Kenya’s Power Distribution Company Seeks Lender to Address Cash Deficit

Kenyan distribution utility Kenya Power is facing serious debt issues which have seen the company now seek a lender to address its cash deficit.

In 1973, the government of Kenya signed a deal with the then East African Power and Lighting Company to connect electricity to rural areas.

Under that Rural Electrification Scheme (RES), the sole power distributor was to build new electricity lines in rural areas, construct substations, erect transformers and connect electricity to rural trading centres, factories and homes.

Four decades later, the Jubilee administration launched the Last-Mile Connectivity project, in a bid to connect all Kenyans to the national power grid.

As a result, the company’s successor, Kenya Power, has increased its high and medium voltage electricity network from 41,486 kilometres in 2013 to 84,681 kilometres in 2020. The monopoly also stepped up its transformer capacity from 6,490 megavolt amperes to 13,383 megavolt amperes over the same period.

Meanwhile, the number of customers who are now connected to the national grid has risen to 7.5 million from 1.2 million eight years ago.

Capital-intensive projects

But to pull off these capital-intensive projects, Kenya Power borrowed billions of shillings to finance the expansion in addition to donations.
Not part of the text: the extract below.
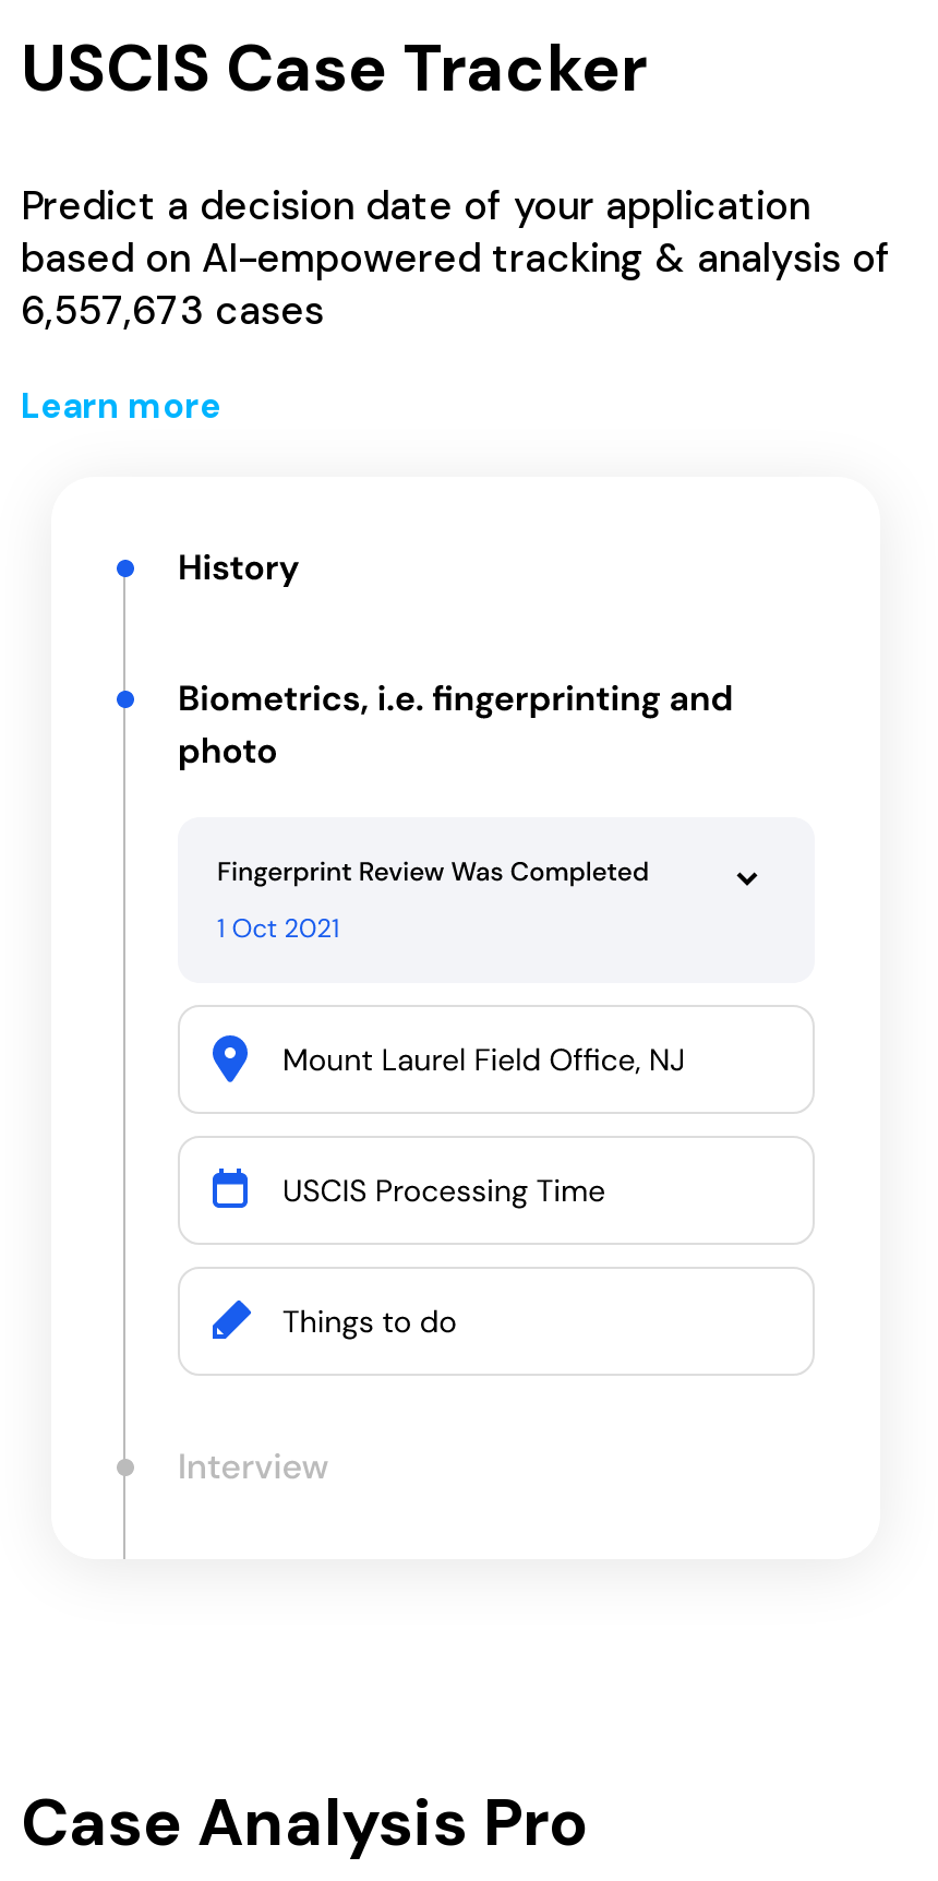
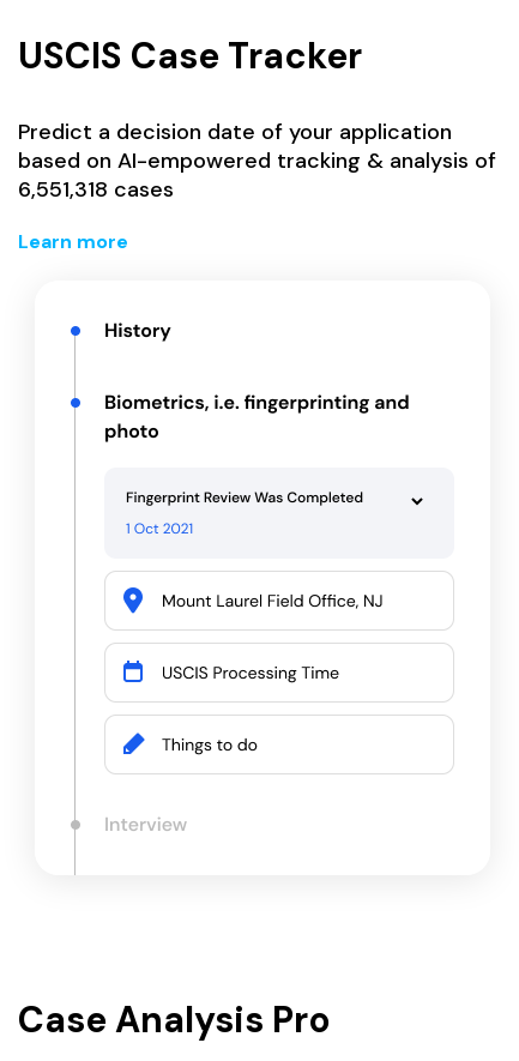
[21,285,324,337] 6,557,673 cases -> [18,175,174,204] 6,551,318 cases

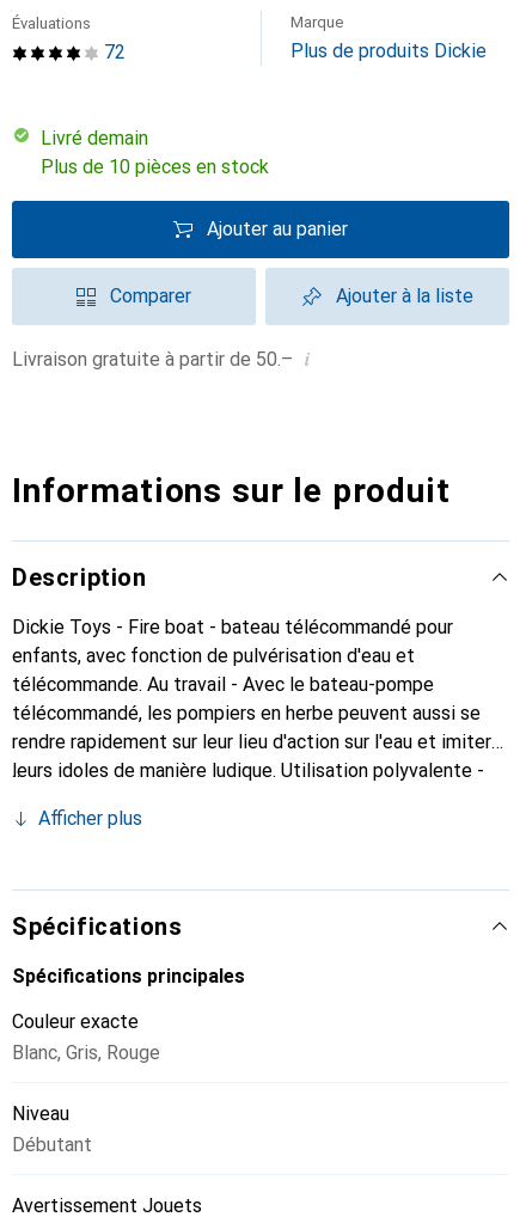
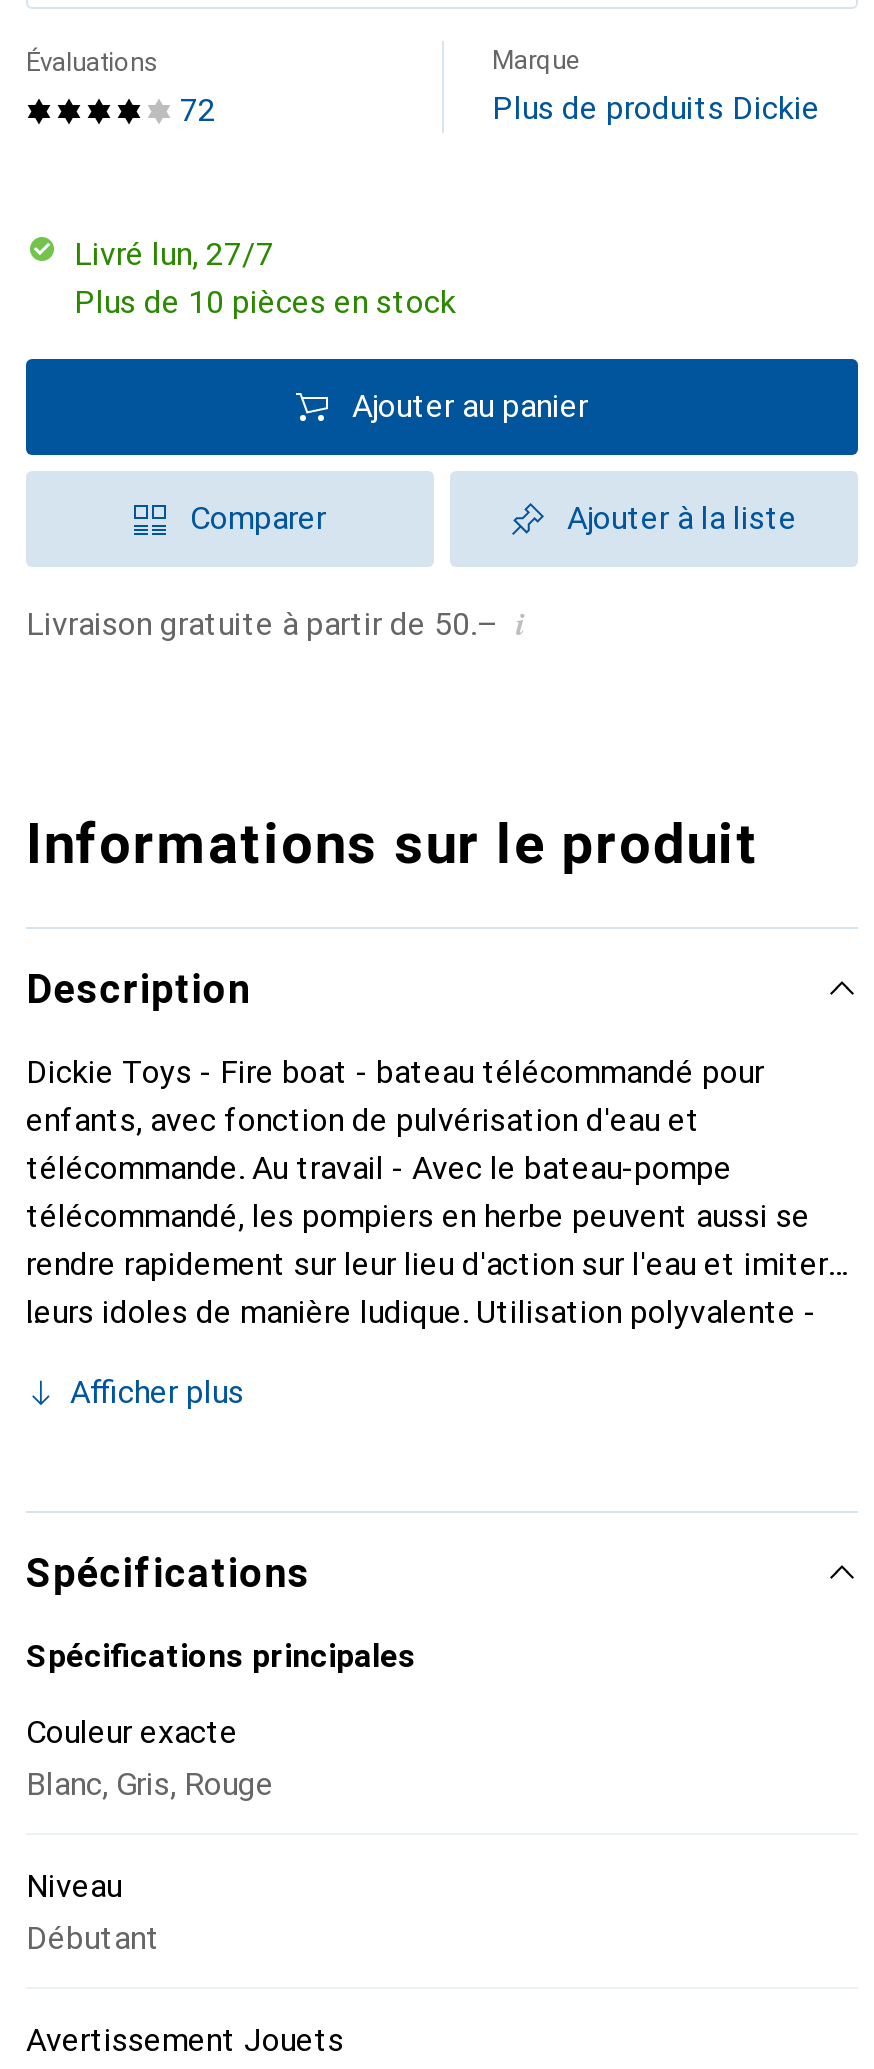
[51,127,148,149] Livré demain -> [92,235,274,273] Livré lun, 27/7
However, the projects yielded meagre returns to recoup the investment.

The former Auditor-General, Edward Ouko, summed up the scheme in an audit report in 2018: “The schemes of RES are generally referred to as sub-economic because their operational and maintenance costs exceed the revenues derived from them. This is because the activities are undertaken in the rural areas where income is low.”

Financing these ambitious projects, coupled with mismanagement and operational inefficiencies at the company saw it develop more appetite for borrowing, which has eventually seen its debt balloon by more than 26 times in the last 15 years, totalling over $1 billion in June 2020 from just $38 million in 2004.

Of this, $525 million is owed to commercial banks while $494 million is on-lent debt guaranteed by the Kenyan government.

Core business

Even as Kenya Power’s debt has ballooned over the past decade and a half, the revenue from its core business, which is selling electricity, rose by only six times from $188 million in 2004 to $1.2 billion in 2020.

At the time, the company made a profit of $4.2 million. However, the utility firm’s financial performance has quickly sunk to a $8.7 million loss for the year that ended June 2020.

To get a clear picture of how the loans are bleeding the country’s sole electricity distributor, Kenya Power has paid $315 million in interest on its loans alone between 2012 and 2019. In 2012, the interest stood at $10.2 million, rising to $12 million in 2013 and $20 million in 2014.

In 2015, the utility firm paid $42.6 million in loan interests, $53.8 million in 2016, $41 million in 2017, $56.1 million in 2018 and $65.8 million in 2019.

Meanwhile, in the six months to December 2020, Kenya Power’s finance costs, which include the interest paid on the loans, bank overdrafts and penalties for late payment of invoices hit $74.2 million, up from $35.2 million in the six months to December 2019.

But in a late bid to dig itself out of the mounting debt hole, the firm has floated an Expression of Interest (EOI) for refinancing of its commercial debt after the government granted it a one-year renewable moratorium on the repayment of its $493.5 million on-lent debt.

The company said that the projects it financed using its loans are long term and may take many years to realise returns hence the need to negotiate for longer repayment periods for the loans and seek better terms.

“The company expects to take advantage of the prevailing macro-economic situation to achieve lower interest rates compared to those under existing facilities consequently reducing its overall financing costs,” Kenya Power states in the EOI.

The company’s debt servicing has hit $185.5 million annually, with 85 per cent of the debt unhedged on a long-term basis and denominated in US dollars and Euros yet its income is in Kenya shillings, exposing it to foreign exchange risks.

Bank debt

“The proceeds of some of the existing bank debt was utilized to finance specific long-term projects hence the need for a rationalisation at this time,” Kenya Power said in the EOI.

“Arising from the above, expressions of Interest are therefore being invited from eligible bidders to re-finance the existing term bank debt and convert the outstanding overdraft into a term loan, and to provide a facility to enable the reduction of trade payables,” the company said.

Interested banks and other financial institutions will score 30 marks if they readily have $545 million, which is just over a third of the threshold required to take on Kenya Power’s debt, while financiers who have at least $297 million will score 15 marks.

Author: Brian Ambani

The original article was published on Kenya’s daily –  Nation.